In fact, the most emotionally moving testimony on October 10 came from a 15-year-old Kuwaiti girl, known only by her first name of Nayirah. According to the Caucus, Nayirah's full name was being kept confidential to prevent Iraqi reprisals against her family in occupied Kuwait. Sobbing, she described what she had seen with her own eyes in a hospital in Kuwait City. Her written testimony was passed out in a media kit prepared by Citizens for a Free Kuwait. "I volunteered at the al-Addan hospital," Nayirah said. "While I was there, I saw the Iraqi soldiers come into the hospital with guns, and go into the room where . . . babies were in incubators. They took the babies out of the incubators, took the incubators, and left the babies on the cold floor to die."83

Three months passed between Nayirah's testimony and the start of the war. During those months, the story of babies torn from their incubators was repeated over and over again. President Bush told the story. It was recited as fact in Congressional testimony, on TV and radio talk shows, and at the UN Security Council. "Of all the accusations made against the dictator," MacArthur observed, "none had more impact on American public opinion than the one about Iraqi soldiers removing 312 babies from their incubators and leaving them to die on the cold hospital floors of Kuwait City."84

At the Human Rights Caucus, however, Hill & Knowlton and Congressman Lantos had failed to reveal that Nayirah was a member of the Kuwaiti Royal Family. Her father, in fact, was Saud Nasir al-Sabah, Kuwait's Ambassador to the US, who sat listening in the hearing room during her testimony. The Caucus also failed to reveal that H&K vice-president Lauri Fitz-Pegado had coached Nayirah in what even the Kuwaitis' own investigators later confirmed was false testimony.

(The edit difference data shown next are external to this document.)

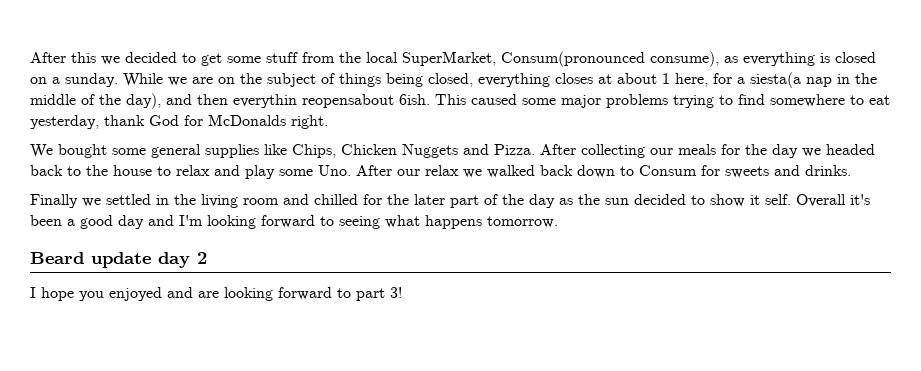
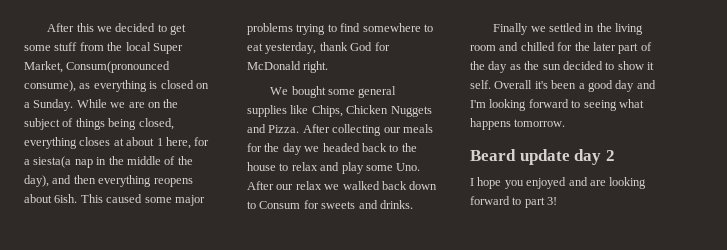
[402,51,496,66] SuperMarket, -> [152,43,183,54] [24,61,63,73] Super Market,
[65,73,118,87] sunday. -> [33,99,74,111] Sunday.
[233,94,394,108] everythin reopensabout -> [98,175,193,187] [24,194,52,203] everything reopens about
[208,114,286,126] McDonalds -> [247,61,301,70] McDonald

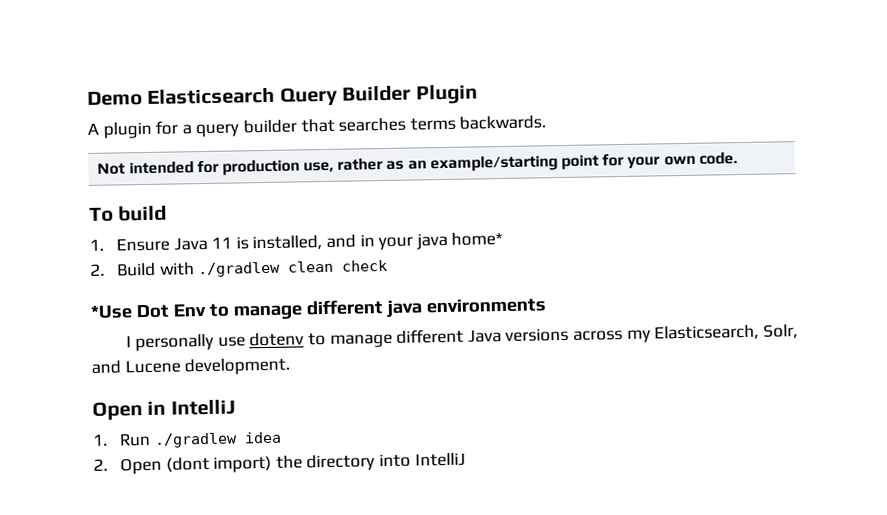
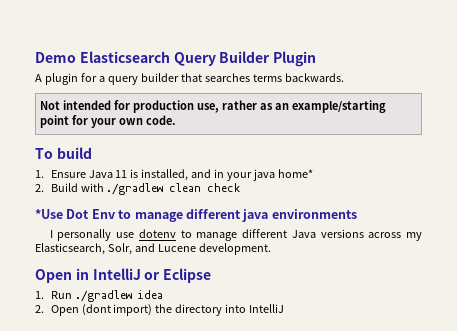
(236, 407) none -> [144,268,212,283] or Eclipse

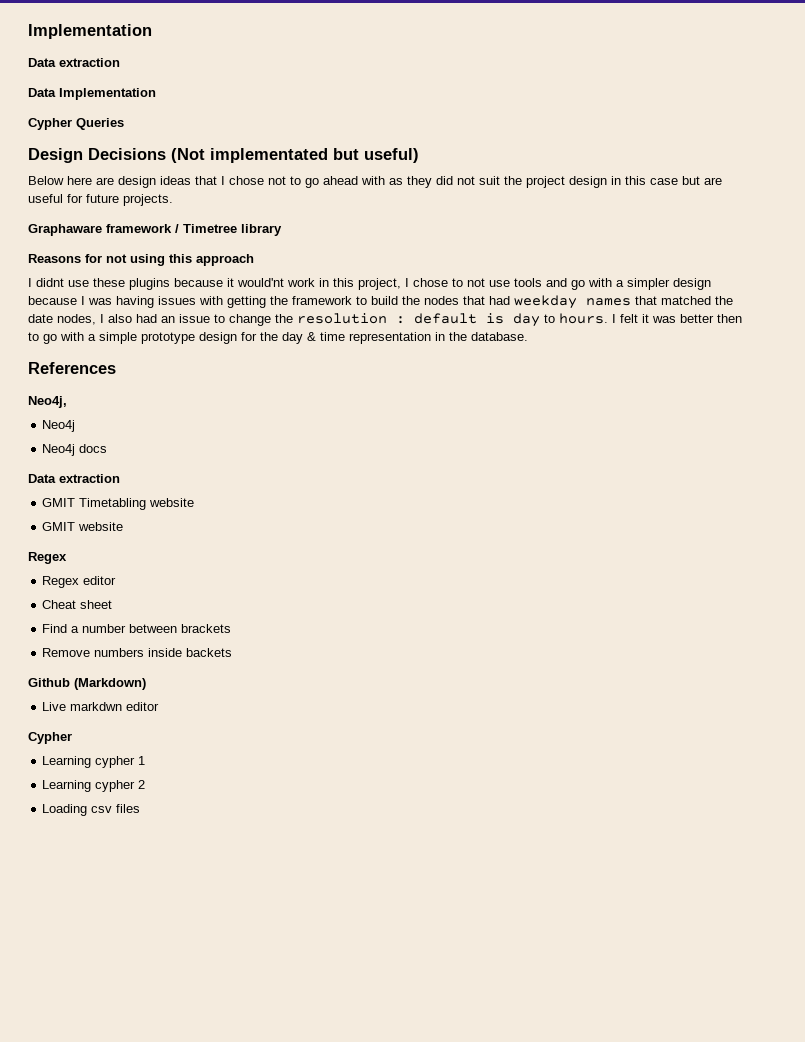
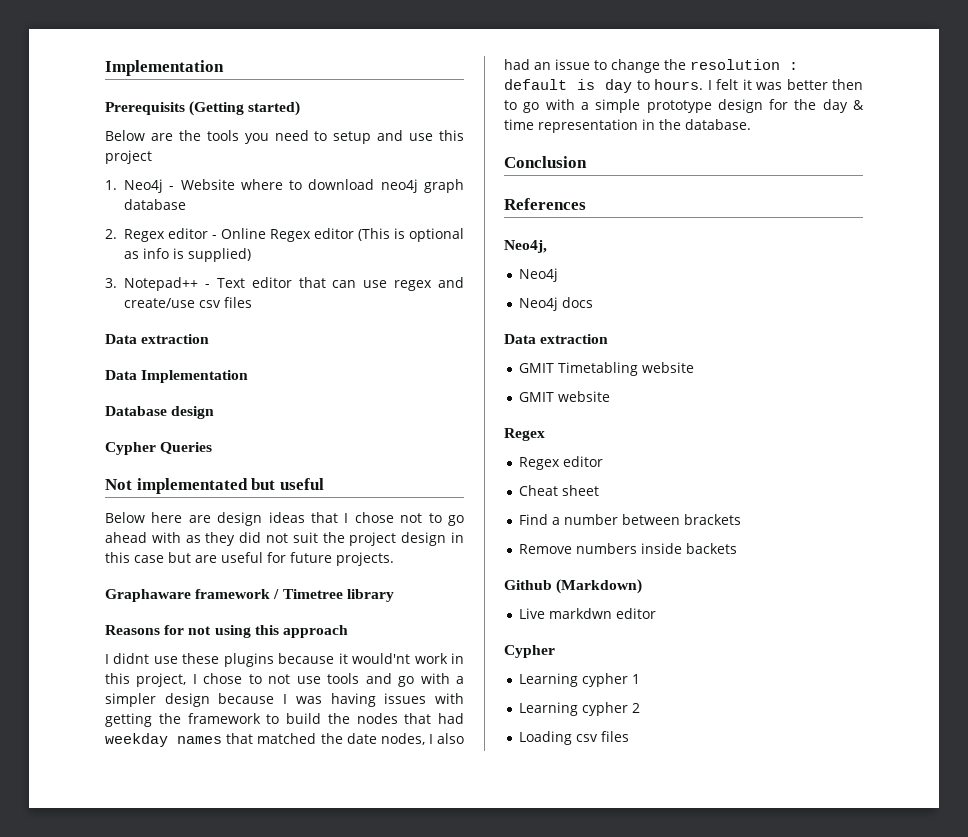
[28,24,152,39] Implementation -> [105,60,224,76] [105,101,301,116] [105,130,464,144] [105,150,152,164] [105,179,464,193] [124,199,186,210] [105,228,464,242] [124,248,251,262] [105,277,464,291] [124,297,252,308] Implementation // Prerequisits (Getting started) // Below are the tools you need to setup and use this project // 1. Neo4j - Website where to download neo4j graph database // 2. Regex editor - Online Regex editor (This is optional as info is supplied) // 3. Notepad++ - Text editor that can use regex and create/use csv files
(156, 94) none -> [105,406,215,419] // Database design
[28,148,205,163] Design Decisions (Not -> [105,479,132,490] Not
[364,148,419,163] useful) -> [279,478,324,490] useful
(528, 336) none -> [504,156,587,168] // Conclusion

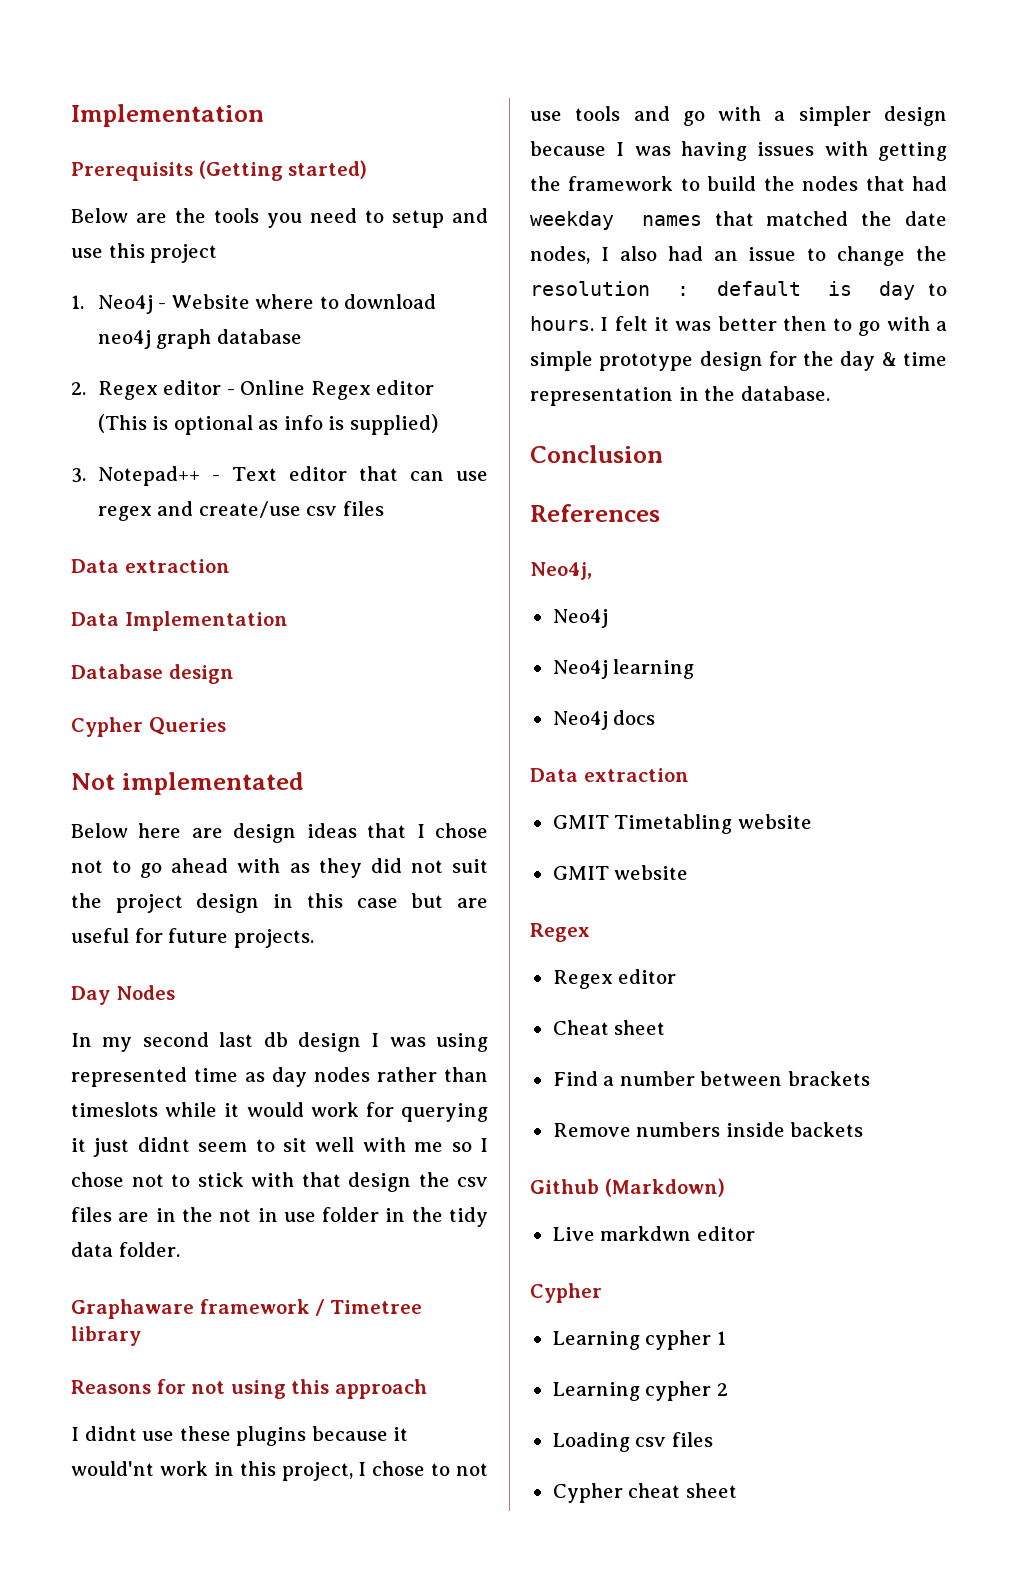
[251,478,324,490] but useful -> (304, 783) none
(394, 559) none -> [71,985,175,1005] [71,1032,488,1052] [71,1067,488,1087] [71,1102,488,1122] [71,1137,488,1157] [71,1172,488,1192] [71,1207,489,1227] [71,1242,180,1257] // Day Nodes // In my second last db design I was using represented time as day nodes rather than timeslots while it would work for querying it just didnt seem to sit well with me so I chose not to stick with that design the csv files are in the not in use folder in the tidy data folder.
(559, 275) none -> [552,659,695,679] // Neo4j learning
(630, 736) none -> [552,1483,737,1503] // Cypher cheat sheet

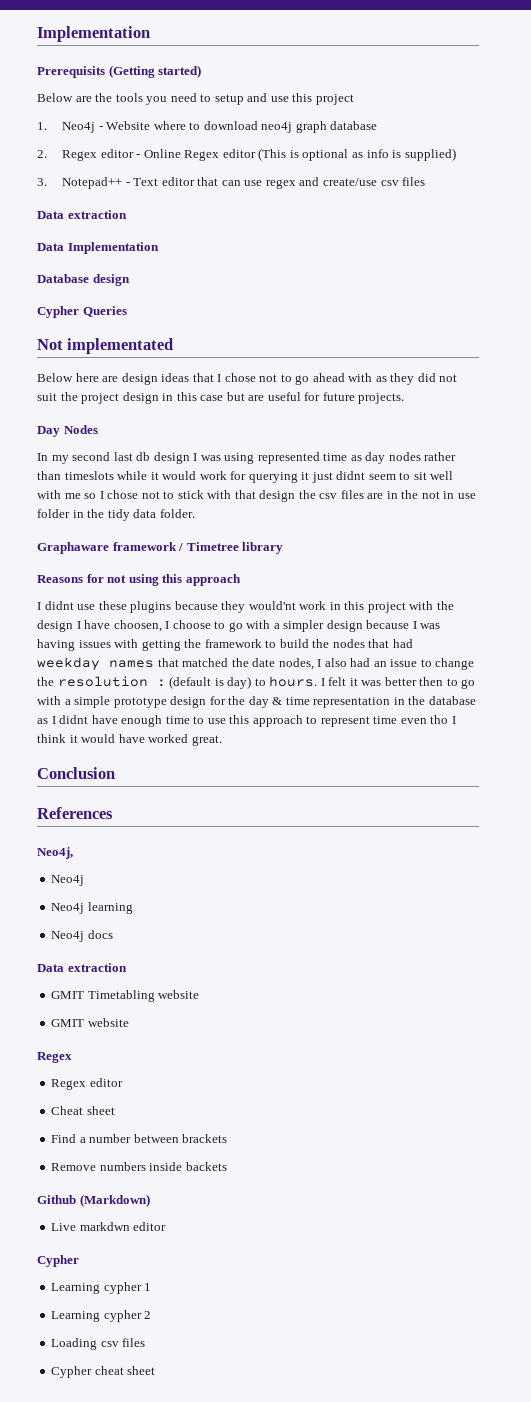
[393,1427,409,1441] it -> [221,601,246,613] they
[281,1461,488,1481] [530,106,670,121] project, I chose to not use tools and -> [367,601,454,613] [37,620,226,632] project with the design I have choosen, I choose to
[716,281,916,300] default is day -> [169,676,252,689] (default is day)
[740,386,830,401] database. -> [428,696,476,705] [37,715,456,727] [37,734,222,746] database as I didnt have enough time to use this approach to represent time even tho I think it would have worked great.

If Nayirah's outrageous lie had been exposed at the time it was told, it might have at least caused some in Congress and the news media to soberly reevaluate the extent to which they were being skillfully manipulated to support military action. Public opinion was deeply divided on Bush's Gulf policy. As late as December 1990, a New York Times/CBS News poll indicated that 48 percent of the American people wanted Bush to wait before taking any action if Iraq failed to withdraw from Kuwait by Bush's January 15 deadline.85 On January 12, the US Senate voted by a narrow, five-vote margin to support the Bush administration in a declaration of war. Given the narrowness of the vote, the babies-thrown-from-incubators story may have turned the tide in Bush's favor.